How about consider a software company who has started a pilot program of giving potential clients six week trials of their product. Now they would like to know as soon as possible what sort of customer is most likely to convert so they can focus their sales force most effectively. Rather than wait six weeks for results they decided to try to observe who will convert in the first week (ie a target of one week conversion). That way after one week, plus development time, they will have a model that they can start using. While this model won't have much accuracy in predicting the probability of converting in six, surely it will rank order correctly with a model that used a full observation period. After all, if a customer that doesn't convert in week one has similar characteristics as someone who does then it seems fair to conclude they just need a little bit more of a push to become more like their cohorts.
However, this model fails disastrously. Those who were supposed to be the most likely to convert ended up being the least likely. So the model is revisited to see what could have gone wrong. It is discovered that the biggest drivers of the model were
- lots of use of the software
- lots of interaction with the sales department (asking questions about price, etc)
- indicates on questionnaire that the software is to be used on an urgent project
- asks a lot of questions about the features that are locked by the trial.
And that's when the analyst hypothesizes his mistake. Instead of targeting for the desire to convert, he suspects that he's targeted for the need to make a decision quickly. So those who were rated highly by the model and didn't convert in the first week, didn't convert because they had decided in that week that they would never convert.
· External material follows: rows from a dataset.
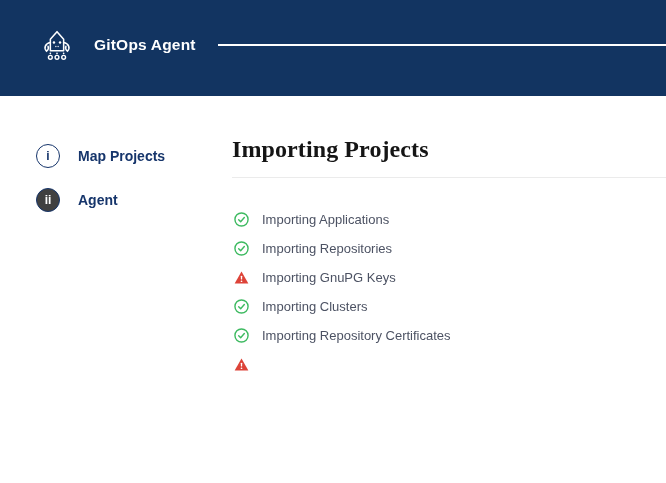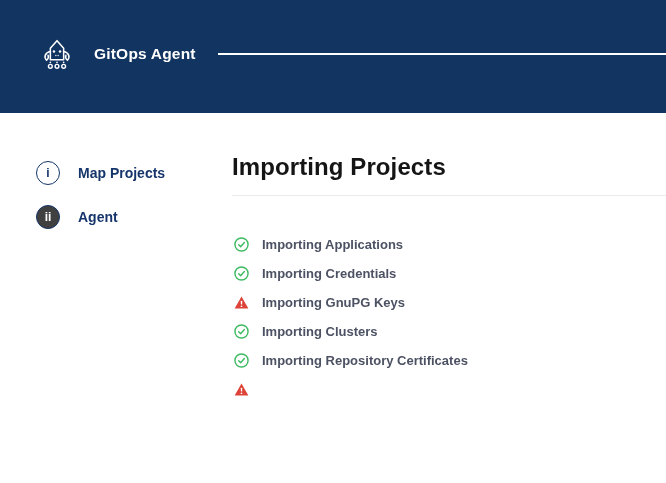--- a/index.html
+++ b/index.html
@@ -12,7 +12,7 @@
 
   
   .app-header {
-    height: 113px;
+    height: 96px;
     background: #123461;
     display: flex;
     align-items: center;

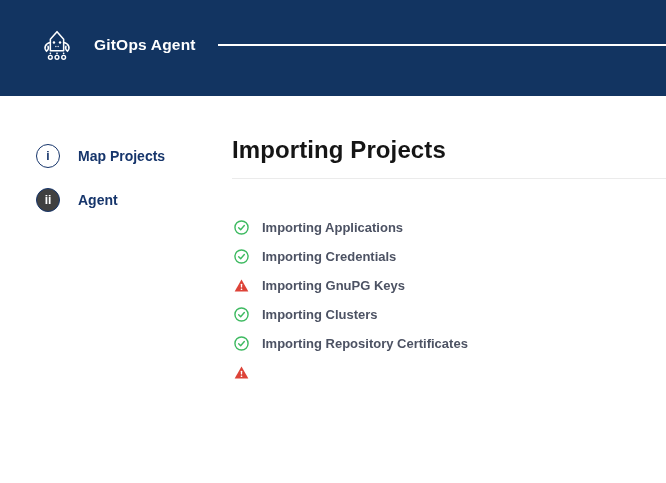--- a/index.html
+++ b/index.html
@@ -79,6 +79,7 @@
     font-weight: 700;
     color: #151515;
     letter-spacing: 0.1px;
+    font-family: Liberation Serif, serif;
   }
   .title-rule {
     border: none;

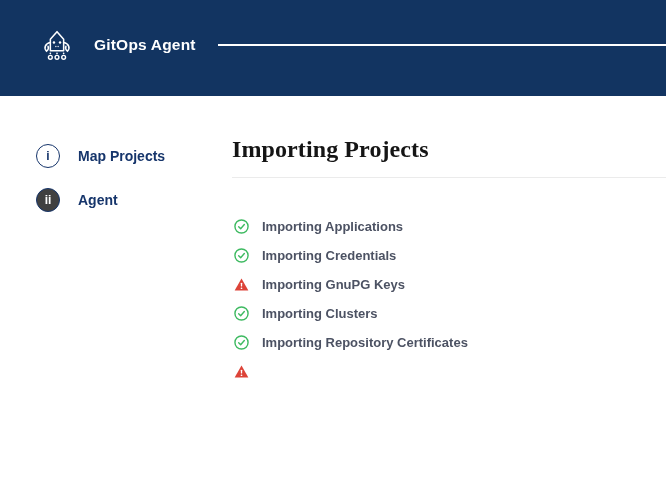--- a/index.html
+++ b/index.html
@@ -93,9 +93,7 @@
   }
   .status-row {
     display: flex;
-    align-items: center;
     height: 29px;
-    font-weight: bold;
   }
   .status-row .icon {
     width: 15px; height: 15px;

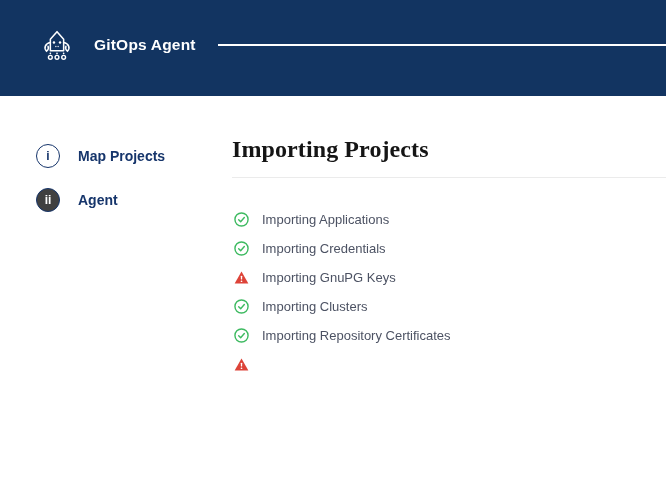--- a/index.html
+++ b/index.html
@@ -171,7 +171,7 @@
       </svg>
     </span>
 
-    <span class="row-label">Importing Credentials</span>
+    <span class="row-label">Importing Repositories</span>
   </li>
         <li class="status-row error">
To test this theory the analyst checks whether those who did not convert, but were predicted to, had bought the competitor's software (the trial included some spyware so he can check for such things). And there is the answer. Not only had they bought the competitor's software in large numbers, but usually with in the first week of the trial. Those that were considered the best leads had, unbeknownst to the company, had already ruled themselves out of being future customers.
Now real life examples are rarely this clean cut. In reality, the population with a high likelihood of converting in the first week would probably be made of up a mixture of types. Instead of moving as a group to being the worst converters, you would probably some sort of indeterminate result.
So how could this mistake have been prevented. Well first by validating that there was some justification that the model could be extended. Perhaps he could have validated against the second week to find out sooner that he had made a mistake. But more importantly, the analyst waited too long to try to understand his variables. When making a model like this it is important to try to understand why each of the drivers of the model are actually predictive. And then test the relationships that you believe exist. That is to say construct a narrative that explains why your variable predicts the way it does, consider the other consequences of this narrative, and see if these other consequences exist in your data.
Even though we aren't wearing lab coats it is a good idea to keep in mind that we are still doing science. The scientific method makes a pretty good guide.